→ **WHAT YOU HAVE TO DO**
Repeat the following entries exactly, excluding pictures.

══════

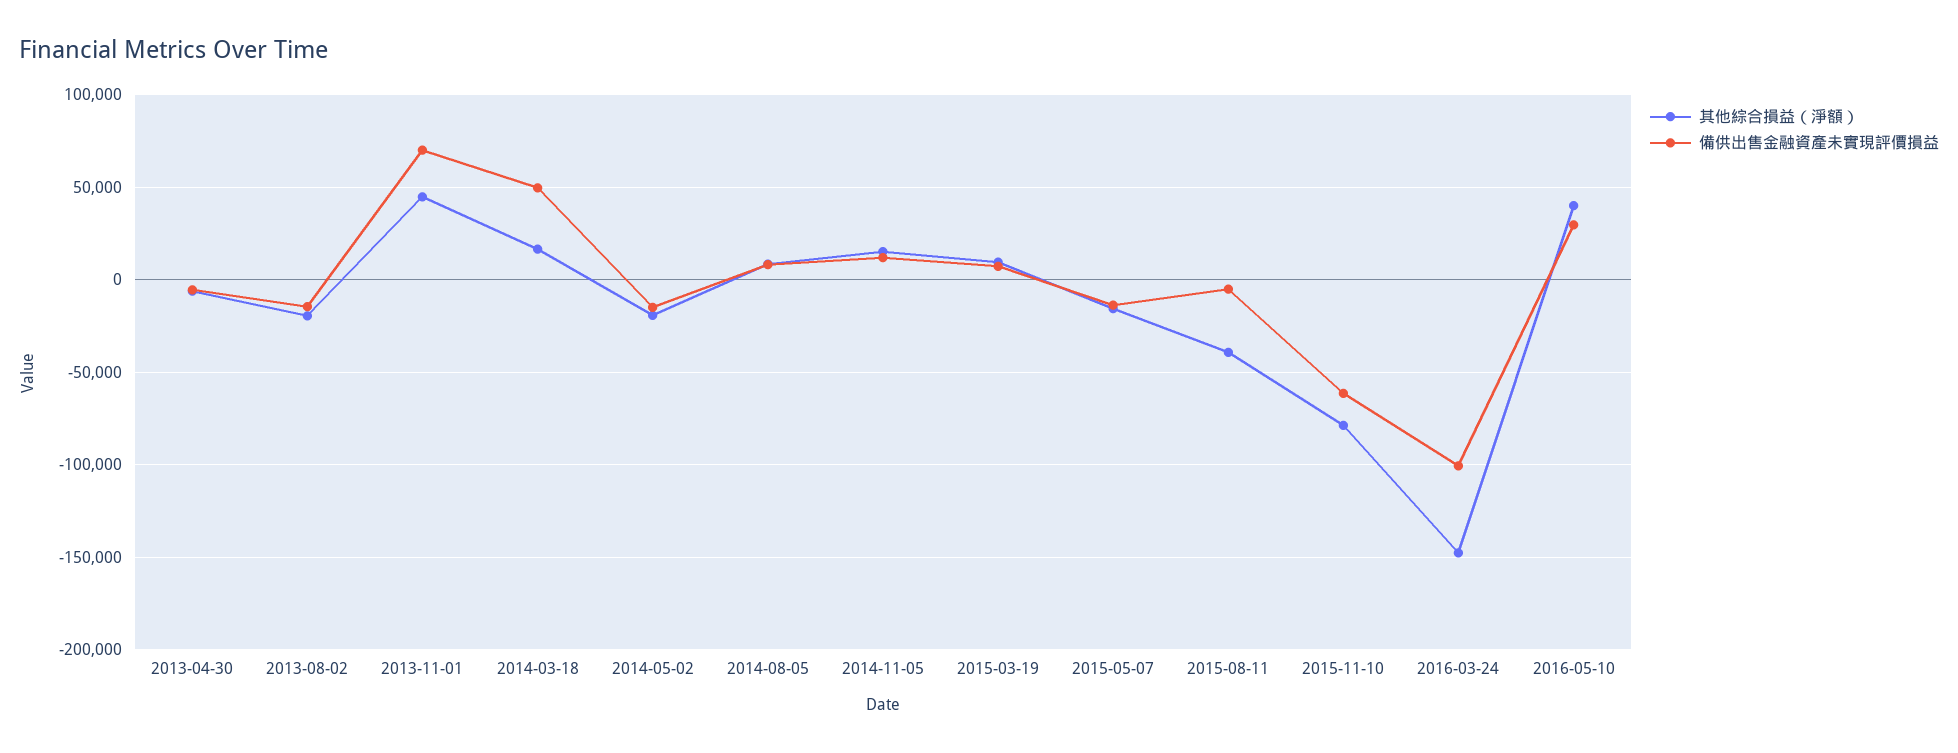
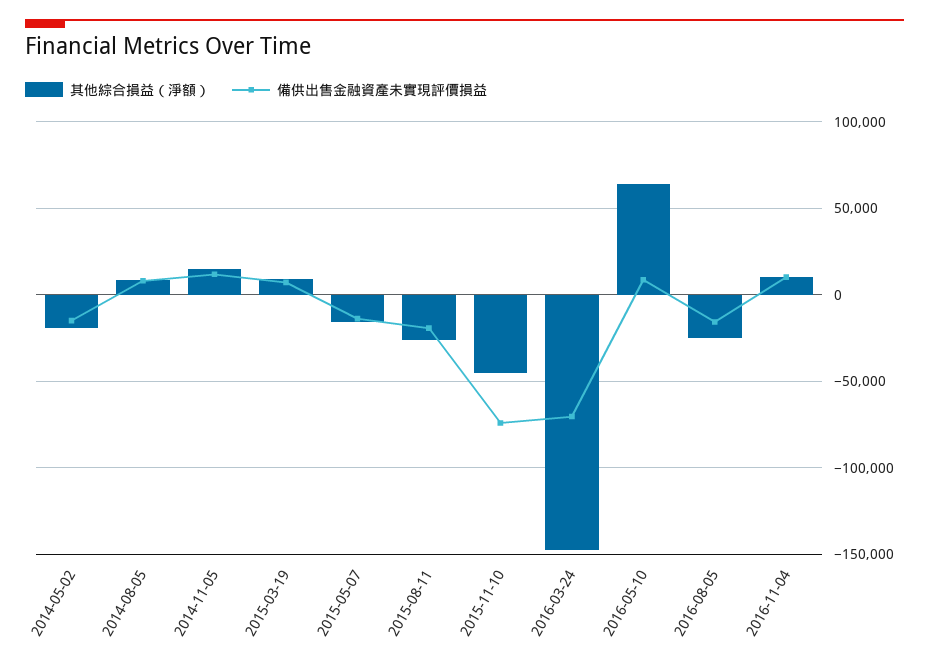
其他綜合損益（淨額）, 2013-04-30: -5000 -> none
備供出售金融資產未實現評價損益, 2013-04-30: -5000 -> none
其他綜合損益（淨額）, 2013-08-02: -20000 -> none
備供出售金融資產未實現評價損益, 2013-08-02: -15000 -> none
其他綜合損益（淨額）, 2013-11-01: 45000 -> none
備供出售金融資產未實現評價損益, 2013-11-01: 70000 -> none
其他綜合損益（淨額）, 2014-03-18: 15000 -> none
備供出售金融資產未實現評價損益, 2014-03-18: 50000 -> none
其他綜合損益（淨額）, 2015-08-11: -40000 -> -25000
備供出售金融資產未實現評價損益, 2015-08-11: -5000 -> -20000
其他綜合損益（淨額）, 2015-11-10: -80000 -> -45000
備供出售金融資產未實現評價損益, 2015-11-10: -60000 -> -75000
備供出售金融資產未實現評價損益, 2016-03-24: -100000 -> -70000
其他綜合損益（淨額）, 2016-05-10: 40000 -> 65000
備供出售金融資產未實現評價損益, 2016-05-10: 30000 -> 10000
其他綜合損益（淨額）, 2016-08-05: none -> -25000
備供出售金融資產未實現評價損益, 2016-08-05: none -> -15000
其他綜合損益（淨額）, 2016-11-04: none -> 10000
備供出售金融資產未實現評價損益, 2016-11-04: none -> 10000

══════

→ **WRITTEN SOLUTION**
其他綜合損益（淨額）, 2013-04-30: -5000 -> none
備供出售金融資產未實現評價損益, 2013-04-30: -5000 -> none
其他綜合損益（淨額）, 2013-08-02: -20000 -> none
備供出售金融資產未實現評價損益, 2013-08-02: -15000 -> none
其他綜合損益（淨額）, 2013-11-01: 45000 -> none
備供出售金融資產未實現評價損益, 2013-11-01: 70000 -> none
其他綜合損益（淨額）, 2014-03-18: 15000 -> none
備供出售金融資產未實現評價損益, 2014-03-18: 50000 -> none
其他綜合損益（淨額）, 2015-08-11: -40000 -> -25000
備供出售金融資產未實現評價損益, 2015-08-11: -5000 -> -20000
其他綜合損益（淨額）, 2015-11-10: -80000 -> -45000
備供出售金融資產未實現評價損益, 2015-11-10: -60000 -> -75000
備供出售金融資產未實現評價損益, 2016-03-24: -100000 -> -70000
其他綜合損益（淨額）, 2016-05-10: 40000 -> 65000
備供出售金融資產未實現評價損益, 2016-05-10: 30000 -> 10000
其他綜合損益（淨額）, 2016-08-05: none -> -25000
備供出售金融資產未實現評價損益, 2016-08-05: none -> -15000
其他綜合損益（淨額）, 2016-11-04: none -> 10000
備供出售金融資產未實現評價損益, 2016-11-04: none -> 10000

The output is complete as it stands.